*Task objective:* What is needed is every line of the data that includes the word "referred". Please copy each one.

*Material provided:*
--- --- ---

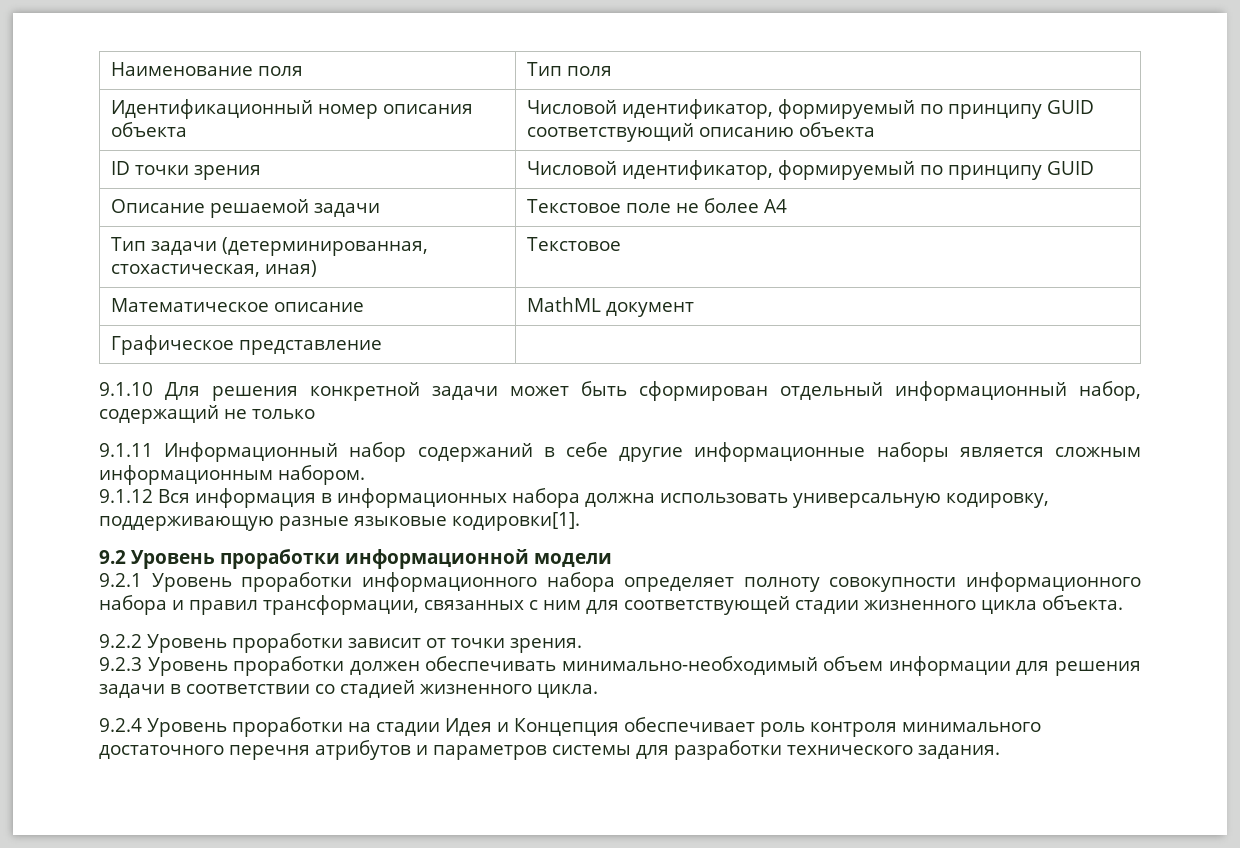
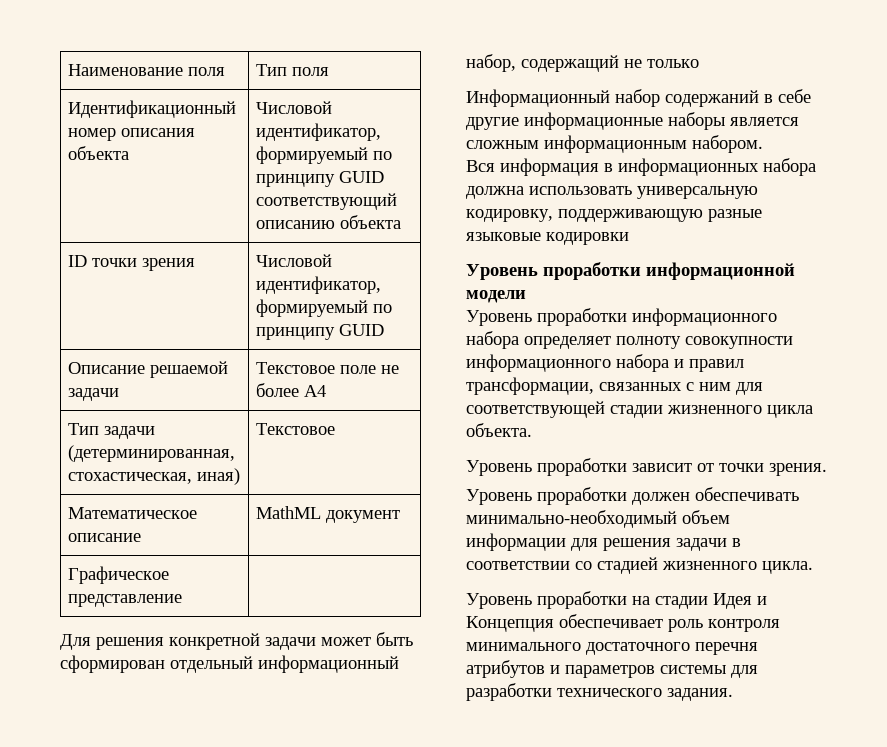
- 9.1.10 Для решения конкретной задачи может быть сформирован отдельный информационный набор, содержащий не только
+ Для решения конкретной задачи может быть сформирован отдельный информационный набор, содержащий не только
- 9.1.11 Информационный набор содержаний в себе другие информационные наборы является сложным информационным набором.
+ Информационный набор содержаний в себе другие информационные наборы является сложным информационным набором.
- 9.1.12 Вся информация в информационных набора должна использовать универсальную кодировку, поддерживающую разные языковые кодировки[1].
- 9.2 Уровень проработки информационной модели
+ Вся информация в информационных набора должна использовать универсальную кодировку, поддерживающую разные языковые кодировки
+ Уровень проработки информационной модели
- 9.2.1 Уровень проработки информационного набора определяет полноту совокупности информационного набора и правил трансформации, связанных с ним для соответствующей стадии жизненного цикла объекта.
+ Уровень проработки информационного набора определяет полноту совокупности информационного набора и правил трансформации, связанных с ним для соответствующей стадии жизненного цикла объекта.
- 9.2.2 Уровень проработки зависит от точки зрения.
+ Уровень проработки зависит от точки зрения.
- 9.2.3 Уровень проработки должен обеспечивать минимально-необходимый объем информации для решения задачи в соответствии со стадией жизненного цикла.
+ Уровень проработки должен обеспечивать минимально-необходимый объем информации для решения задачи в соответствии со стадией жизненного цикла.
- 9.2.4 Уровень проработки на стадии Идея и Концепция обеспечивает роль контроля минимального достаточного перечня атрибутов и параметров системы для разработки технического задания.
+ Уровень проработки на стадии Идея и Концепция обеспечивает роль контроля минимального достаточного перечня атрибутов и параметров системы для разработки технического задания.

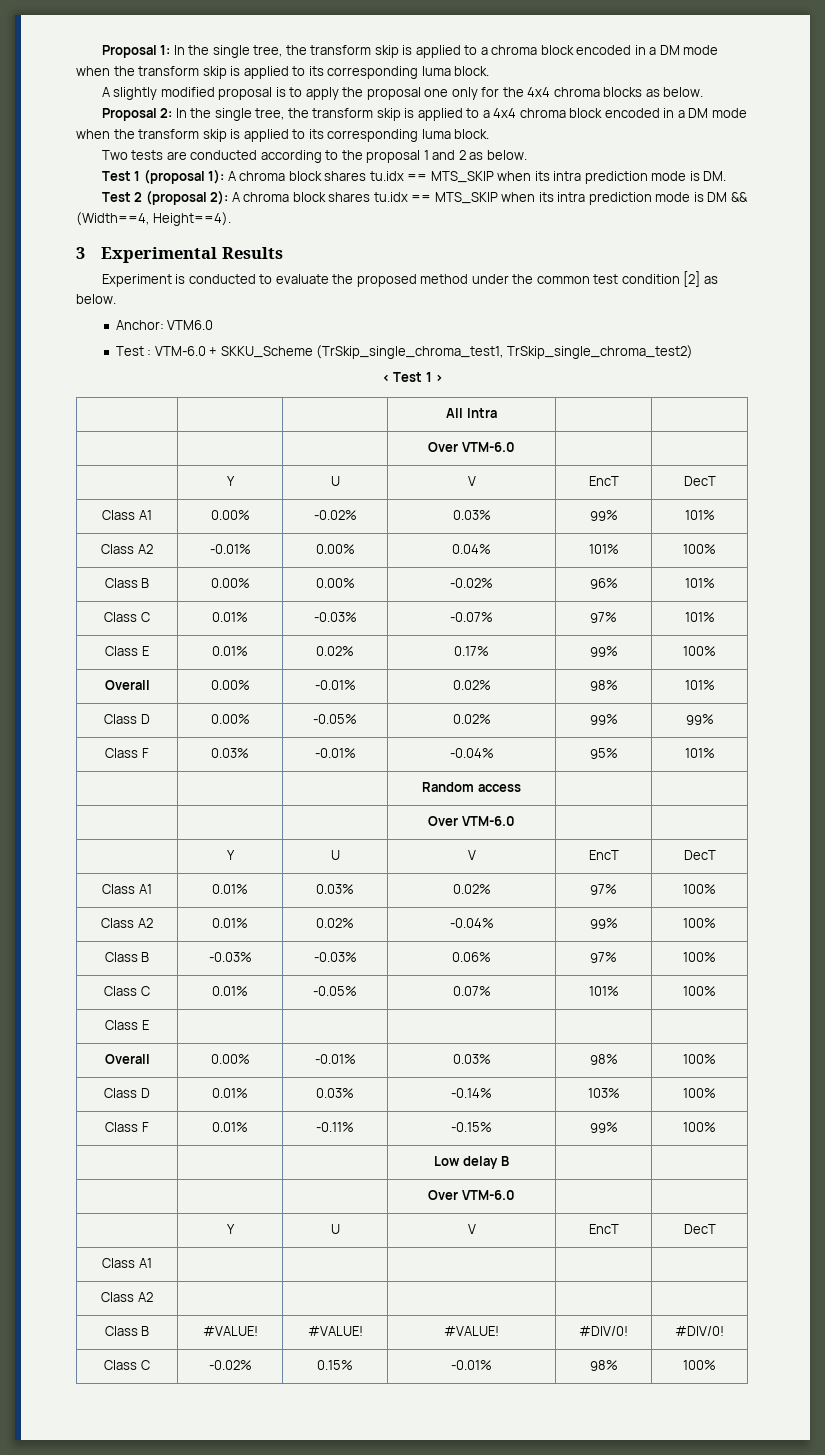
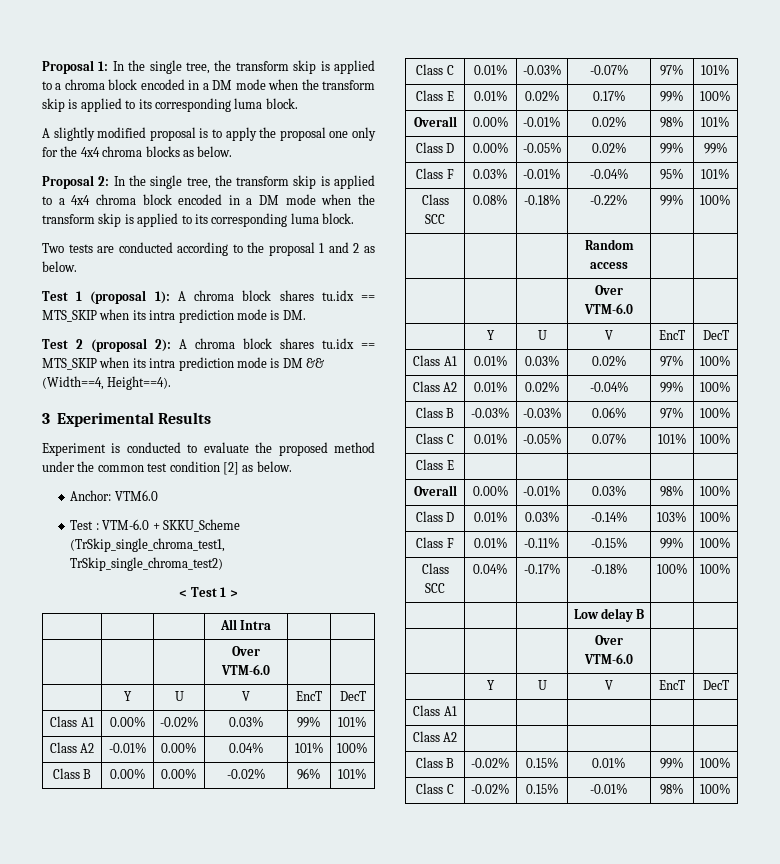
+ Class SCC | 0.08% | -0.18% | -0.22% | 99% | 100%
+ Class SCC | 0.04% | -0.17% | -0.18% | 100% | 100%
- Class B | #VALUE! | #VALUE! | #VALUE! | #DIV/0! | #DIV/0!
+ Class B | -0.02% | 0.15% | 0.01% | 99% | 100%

--- --- ---

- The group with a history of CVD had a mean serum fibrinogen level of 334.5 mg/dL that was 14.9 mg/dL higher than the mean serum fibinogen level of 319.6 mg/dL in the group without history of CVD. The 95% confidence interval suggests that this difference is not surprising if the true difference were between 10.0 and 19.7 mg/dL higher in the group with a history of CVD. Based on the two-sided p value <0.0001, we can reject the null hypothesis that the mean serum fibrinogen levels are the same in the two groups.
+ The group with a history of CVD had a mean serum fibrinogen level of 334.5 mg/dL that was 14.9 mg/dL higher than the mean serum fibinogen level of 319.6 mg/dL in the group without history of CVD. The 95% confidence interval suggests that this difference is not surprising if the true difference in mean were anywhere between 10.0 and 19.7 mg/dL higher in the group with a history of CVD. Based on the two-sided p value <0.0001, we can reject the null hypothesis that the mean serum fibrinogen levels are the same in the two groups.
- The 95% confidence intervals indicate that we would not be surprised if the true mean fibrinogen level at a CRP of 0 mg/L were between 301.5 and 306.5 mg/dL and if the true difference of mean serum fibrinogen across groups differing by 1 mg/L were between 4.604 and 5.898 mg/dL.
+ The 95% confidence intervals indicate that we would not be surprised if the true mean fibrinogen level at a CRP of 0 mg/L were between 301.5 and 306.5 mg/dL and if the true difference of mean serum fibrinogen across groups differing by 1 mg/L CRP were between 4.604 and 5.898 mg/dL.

--- --- ---

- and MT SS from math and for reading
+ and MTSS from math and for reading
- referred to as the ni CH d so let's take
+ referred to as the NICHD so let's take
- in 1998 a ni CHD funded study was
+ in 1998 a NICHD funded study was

--- --- ---

*Answer space:*
- referred to as the ni CH d so let's take
+ referred to as the NICHD so let's take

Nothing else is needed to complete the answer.